Angel Chan: How do you see the future of child language studies? What questions or issues do you particularly hope that child language researchers could take up in the coming years?
Eve Clark: I expect to see much more cross-linguistic comparisons within semantic domains, along the lines of the work inspired by Melissa Bowerman on ‘cutting and breaking’, as well as ‘placing’ things in or on other things. Semantic domains show us how languages differ in their lexical resources and in the number of contrasts they rely on, and this contributes centrally to some basic typological differences. Making such comparisons enriches the typological differences we can see in syntactic structures, and adds to what we know about different language types and how they are learnt. I’d also like to see much more integration of linguistic development with other factors that contribute to the construction of a (successful) communication system –– how adults and children use gaze and gesture, for example, along with language, as they exchange information. And there we need to look at how adults do this too. An exclusive focus on language tends to limit the questions we think of asking and also the kinds of answers we might consider.
Angel Chan: In the first chapter of your book “First Language Acquisition” (second edition), you state that you view both social and cognitive development as critical to child language acquisition. What are the influences that have shaped such a view?

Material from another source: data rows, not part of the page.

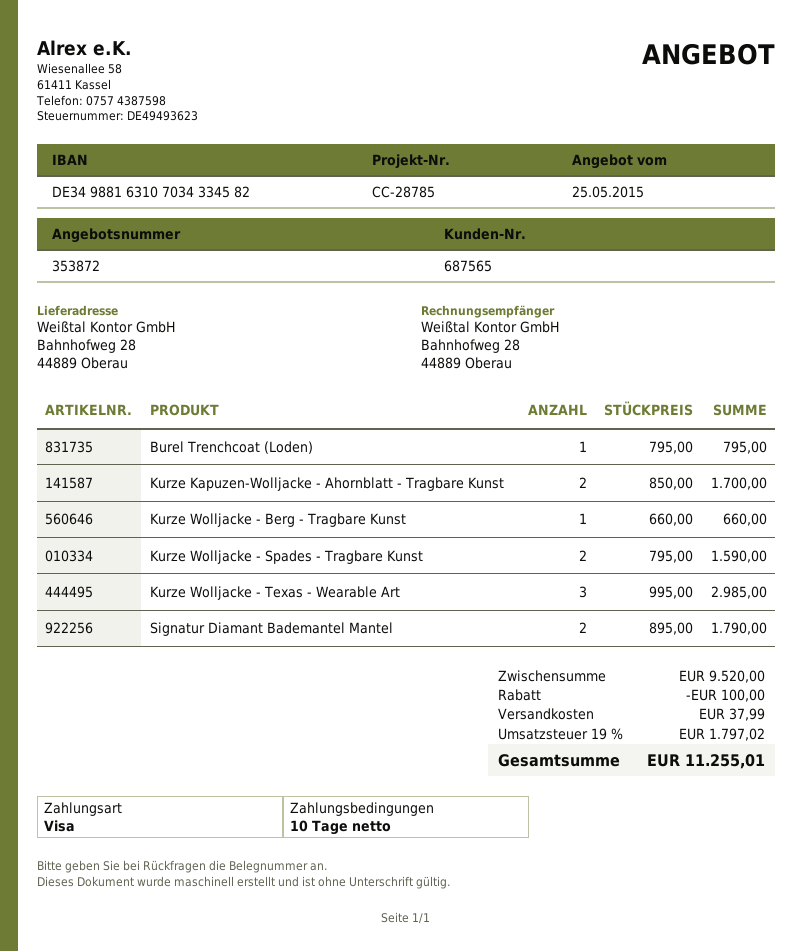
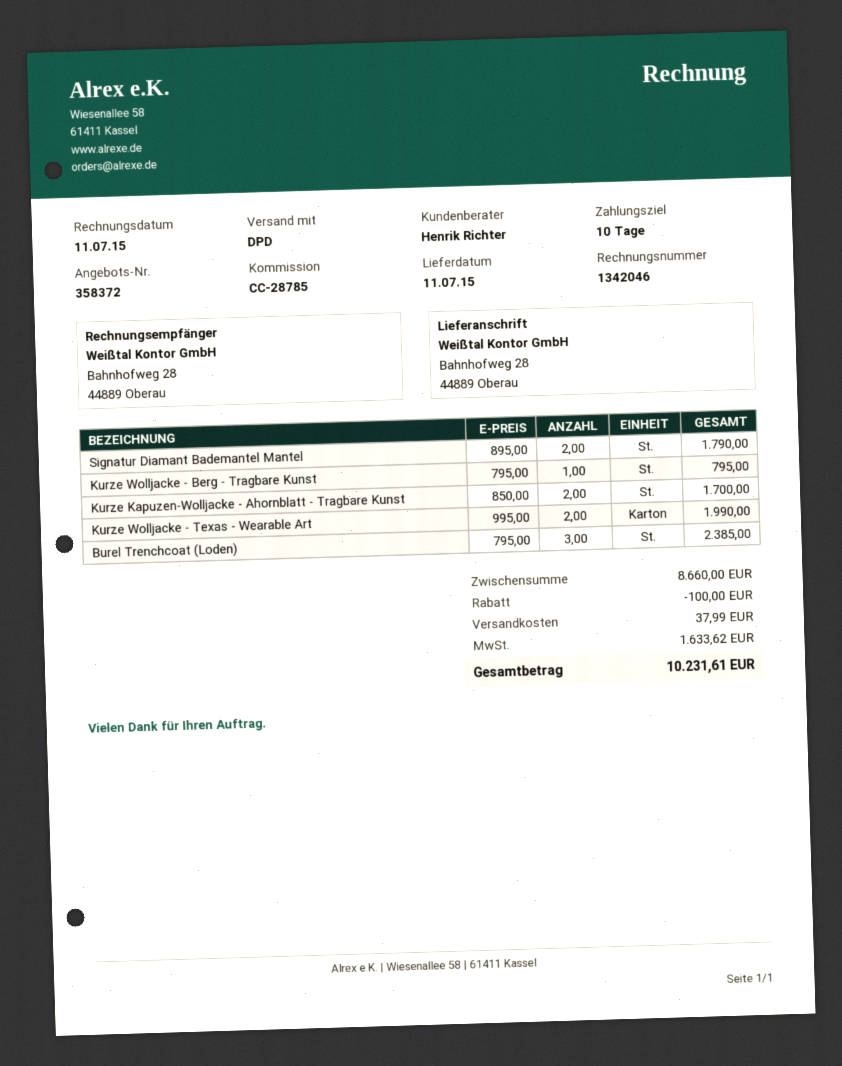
quote number: 353872 -> 358372
Burel Trenchcoat (Loden): 1 x 795.00 = 795.00 -> 3 x 795.00 = 2385.00
Kurze Wolljacke - Berg - Tragbare Kunst: 1 x 660.00 = 660.00 -> 1 x 795.00 = 795.00
Kurze Wolljacke - Spades - Tragbare Kunst: 2 x 795.00 = 1590.00 -> none
Kurze Wolljacke - Texas - Wearable Art: 3 x 995.00 = 2985.00 -> 2 x 995.00 = 1990.00
subtotal: 9520.00 -> 8660.00
tax: 1797.02 -> 1633.62
total: 11255.01 -> 10231.61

Eve Clark: Keeping a daily diary of a child’s development makes one very aware of the multiple influences that are exerted on early development. And I kept such a diary for 6 years. Infants are very sociable, for example, and that propensity plays a critical role in their earliest attempts to communicate, as well as in adult reactions to infants and small children. Cognitive development sets all sorts of milestones which have an effect, in turn, on what children are interested in and try to talk about at different stages and ages. By tracking what changes over time, we can gain insight into just what is developing in the intersecting skills that children master (in varying degrees) as they get older. For instance, thanks to Anne Fernald and her lab, one factor we now know is critical is how much adults talk to their children before age 3 –– the amount of language young children hear influences how fast they recognize familiar words and how rapidly they go on to add new words to their repertoires. The effects of such early linguistic input are probably life-long: we know they affect how well children do in school, in our culture, and this will also very likely affect how skilled they become, as they get older, in making use of language in communication.
Angel Chan: How about your current and future research plans?

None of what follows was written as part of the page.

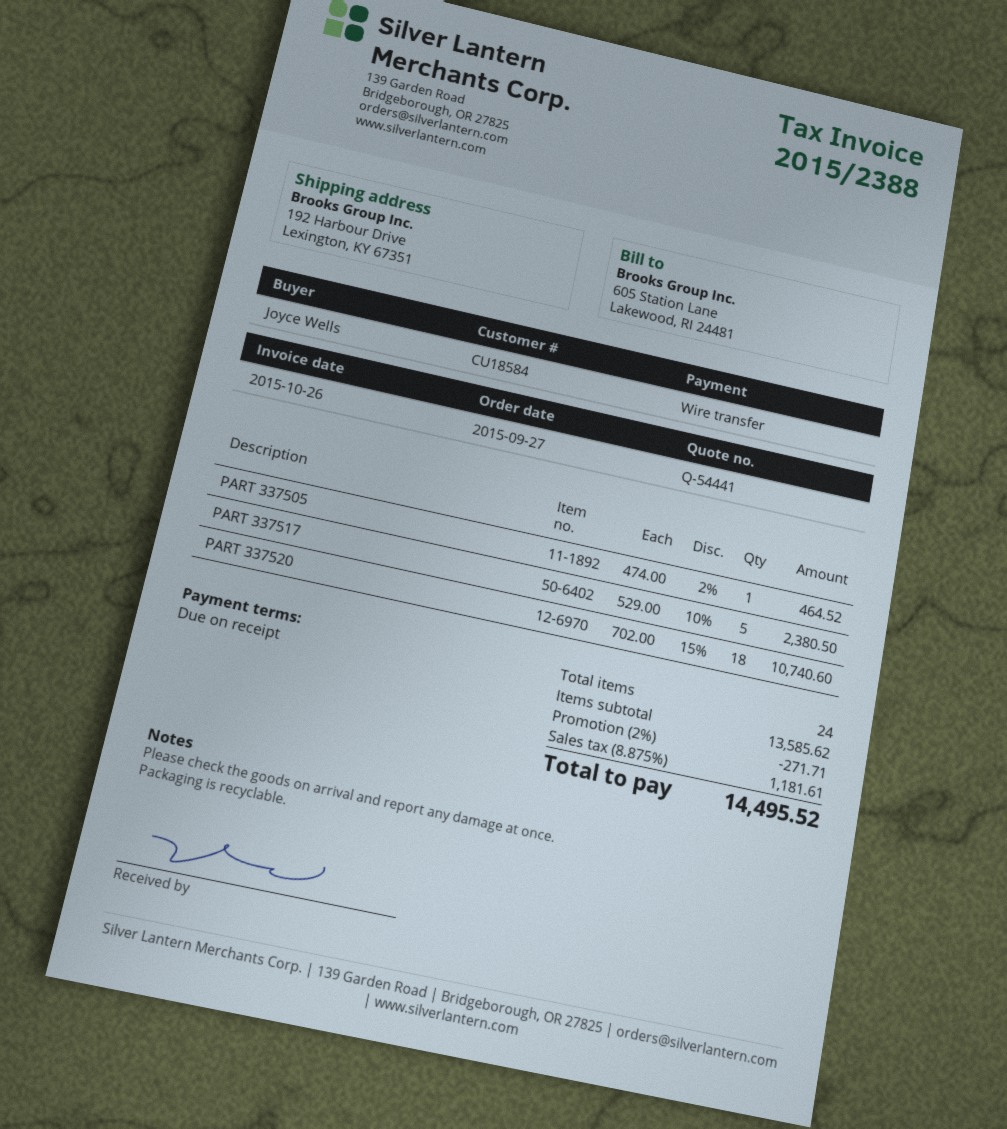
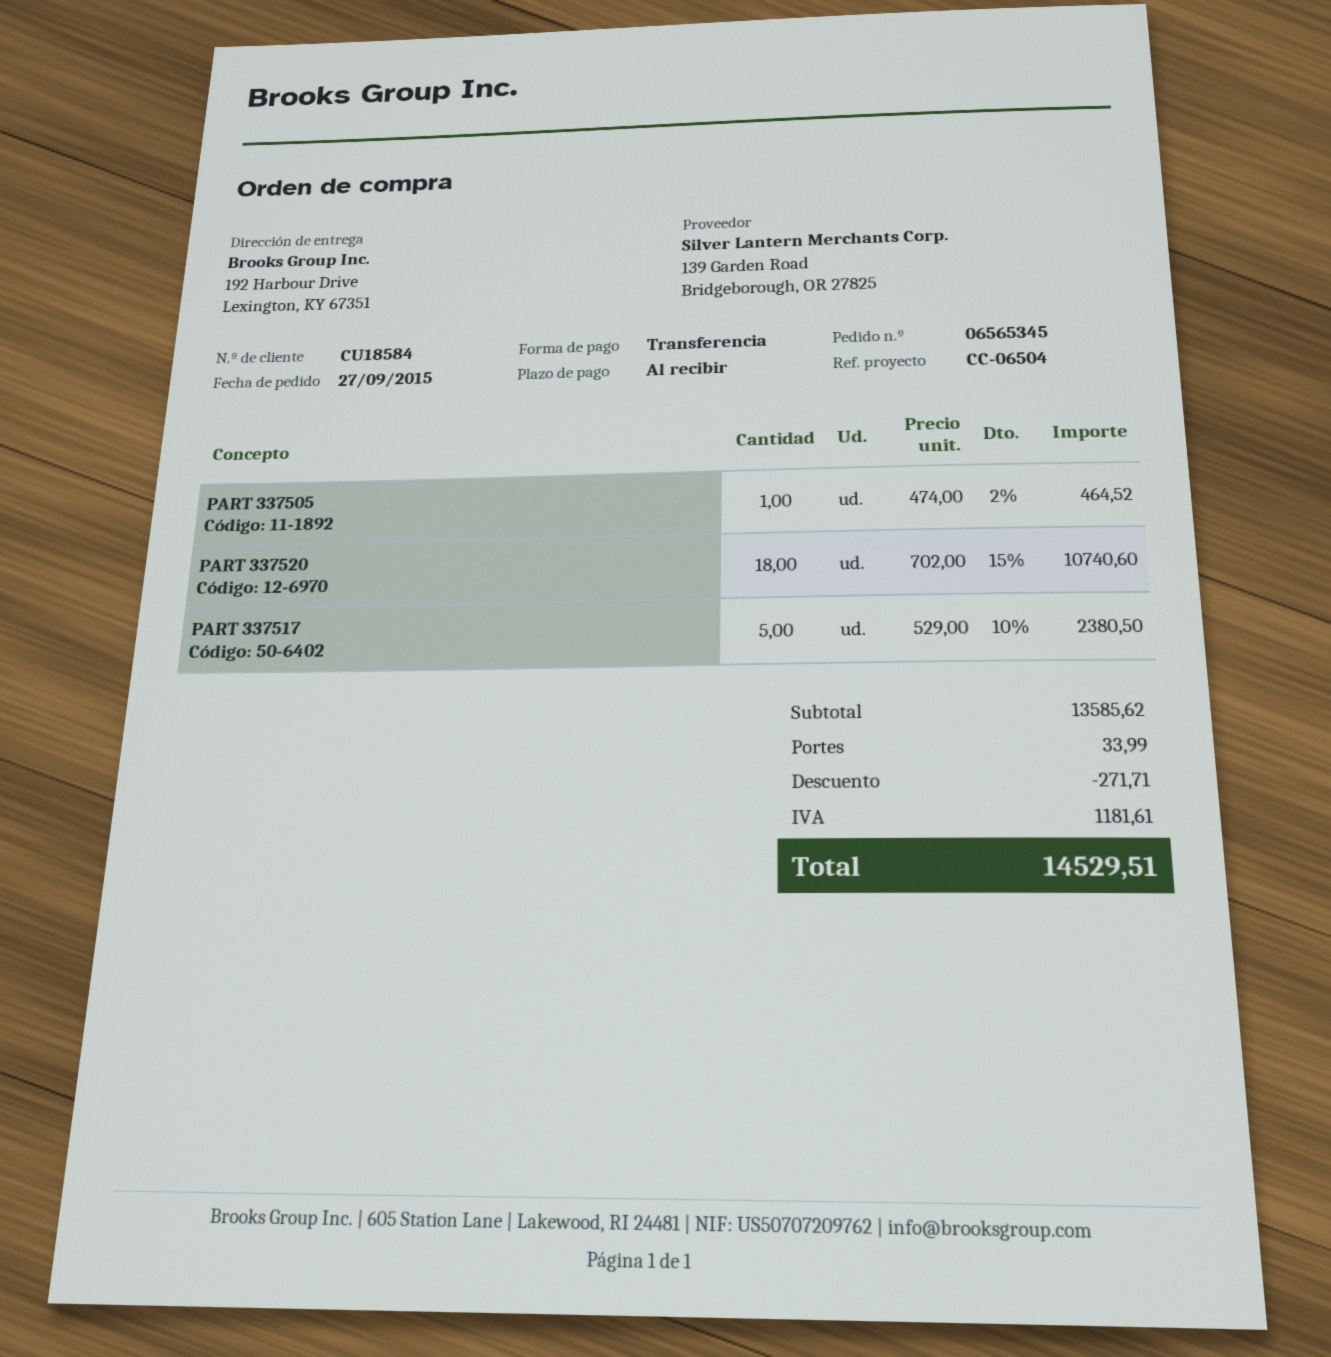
shipping: none -> 33.99
total: 14495.52 -> 14529.51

Eve Clark: I have been working in several areas in the last few years –– on the forms and meanings of early verbs, on common ground and its accumulation during communicative adult-child exchanges, and on the relations between speech and gesture.
First, I have been collaborating with Edy Veneziano (Paris-Descartes) on how Francophone children learn the verb paradigms of French, and we have found that we have to look very closely at conversational exchanges in order to track children’s acquisition of each specific verb form, the constructions it appears in, and its emerging meaning. We are also looking closely at the kinds of information adults offer about verbs, at how frequency in the input affects acquisition, and all the kinds of information available to children as they gradually add to their initial verb forms and their meanings, for each verb.
Second, I have become very interested in what’s involved in taking turns in a conversation –– how turns are timed as one person yields the floor to another, how speakers place information in common ground during an exchange, and how they organize given and new information to update and so accumulate common ground. One of my students, Marisa Tice, is doing ingenious studies on the timing of turns in both child and adult speech, using eye-tracking techniques, and focusing on the cues they use to anticipate upcoming ends of turns, and another, Chigusa Kurumada, is looking at how certain prosodic contours trigger specific pragmatic inferences, and how early children learn to take account of such inferences, which again require an updating of common ground.
Third, with Bruno Estigarribia (University of North Carolina), I’ve been looking at some of the relations between verbal and gestural information in adult-child interactions, and in particular at the kinds of information gestures can provide for very young children. For example, when adults offer children new words, they often also present information about the referents of those words with words for parts, properties, and functions of an unfamiliar referent, for example, alongside gestures timed to match the speaker’s words, where the speaker points at parts and properties as they are mentioned, and demonstrates the function or type of motion typical of the referent object as it is described. I hope to pursue all three of these topics further.
Angel Chan: Thank you very much Eve for sharing your thoughts with us!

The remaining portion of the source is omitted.